* [What is needed]: Down to the last line, restate the records below word for word, dropping every image.

* [Extracted entries]:
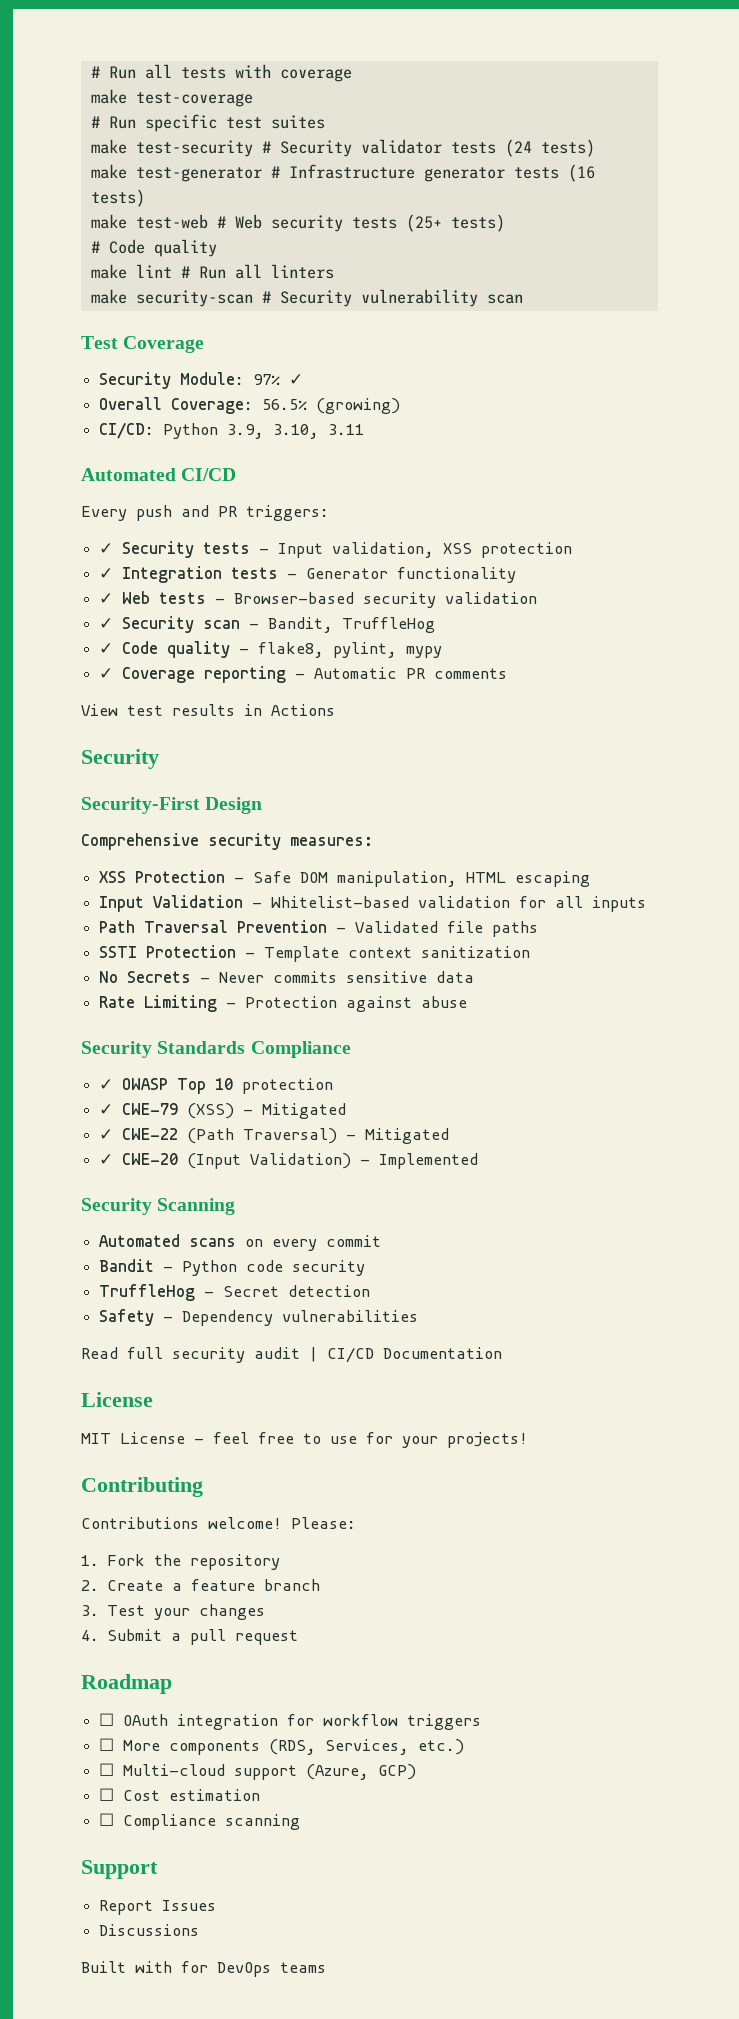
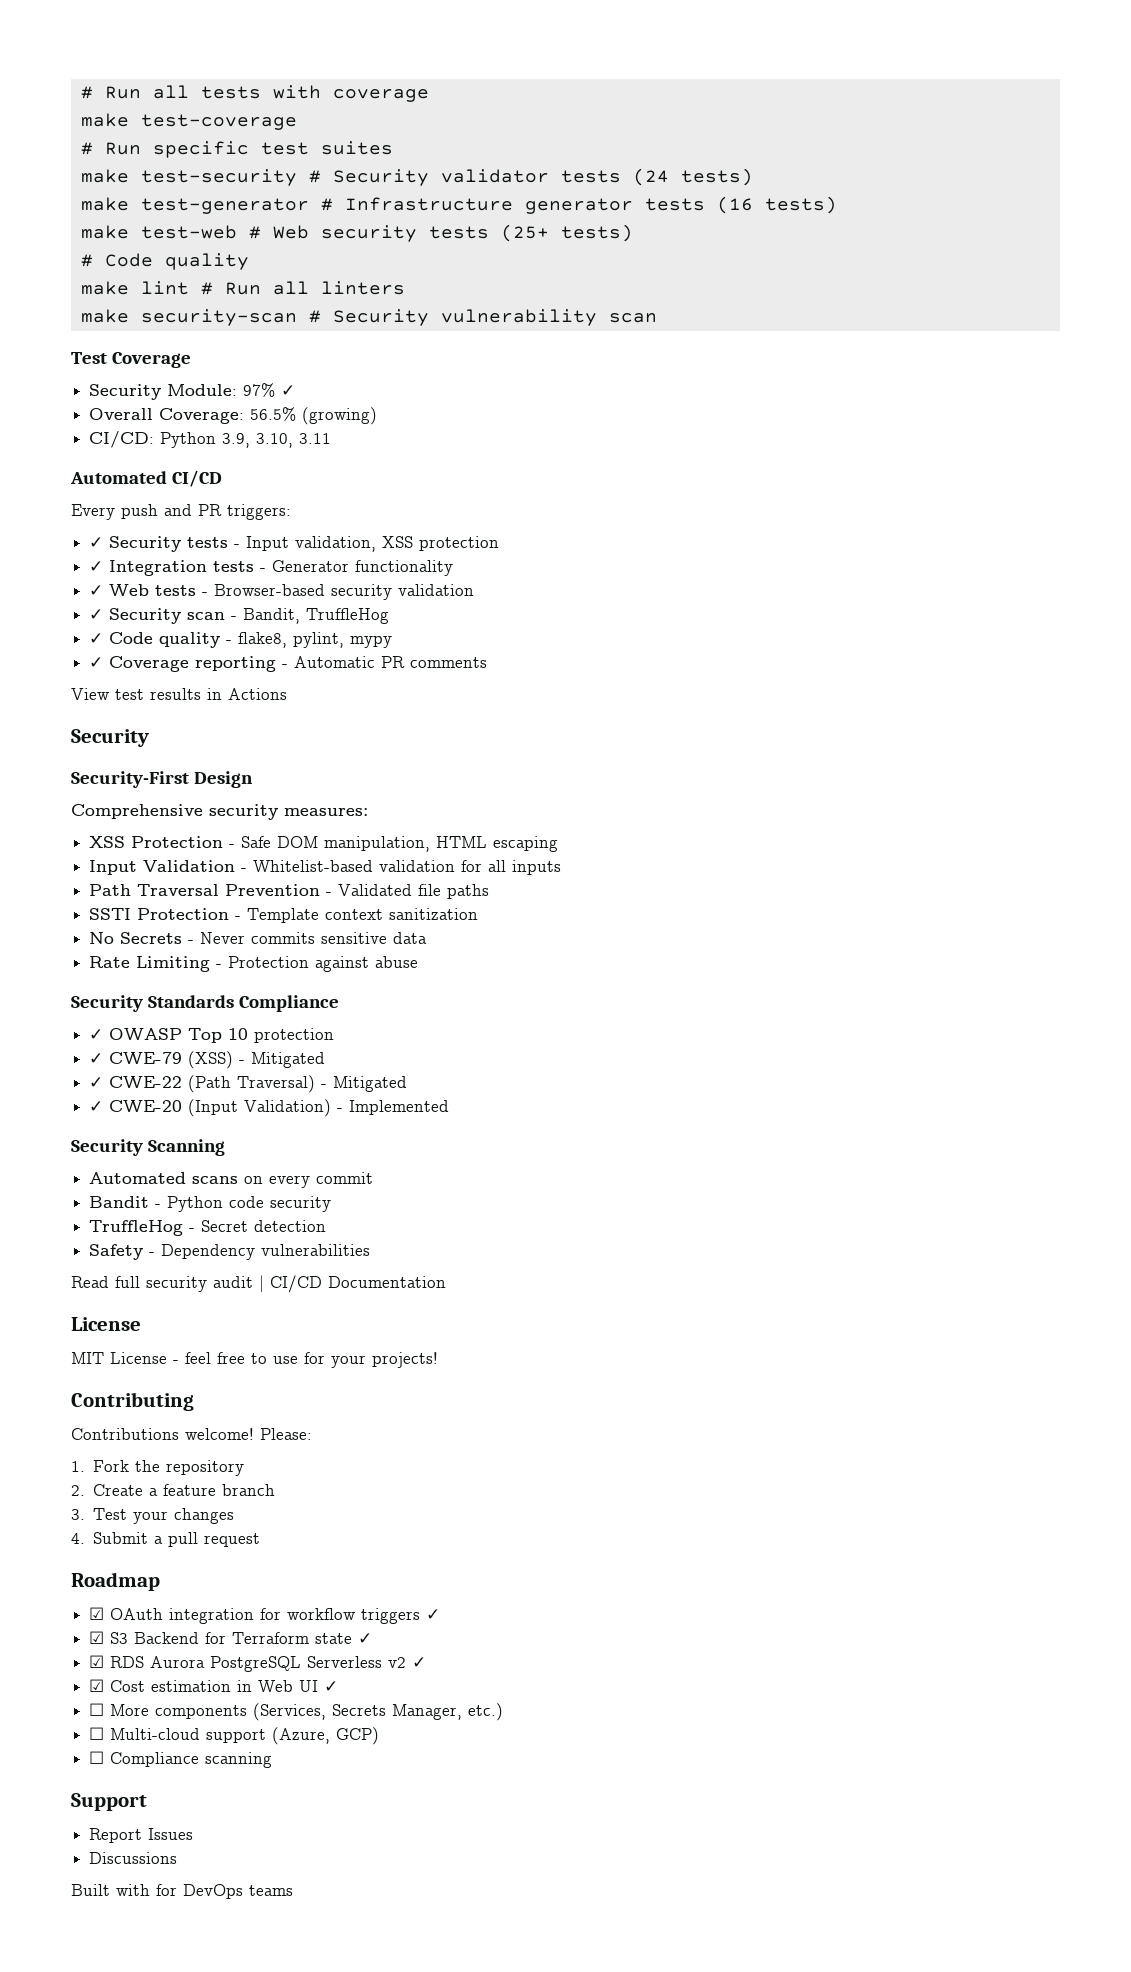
- ☐ OAuth integration for workflow triggers
+ ☑ OAuth integration for workflow triggers ✓
+ ☑ S3 Backend for Terraform state ✓
+ ☑ RDS Aurora PostgreSQL Serverless v2 ✓
+ ☑ Cost estimation in Web UI ✓
- ☐ More components (RDS, Services, etc.)
+ ☐ More components (Services, Secrets Manager, etc.)
- ☐ Cost estimation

* [Response]:
- ☐ OAuth integration for workflow triggers
+ ☑ OAuth integration for workflow triggers ✓
+ ☑ S3 Backend for Terraform state ✓
+ ☑ RDS Aurora PostgreSQL Serverless v2 ✓
+ ☑ Cost estimation in Web UI ✓
- ☐ More components (RDS, Services, etc.)
+ ☐ More components (Services, Secrets Manager, etc.)
- ☐ Cost estimation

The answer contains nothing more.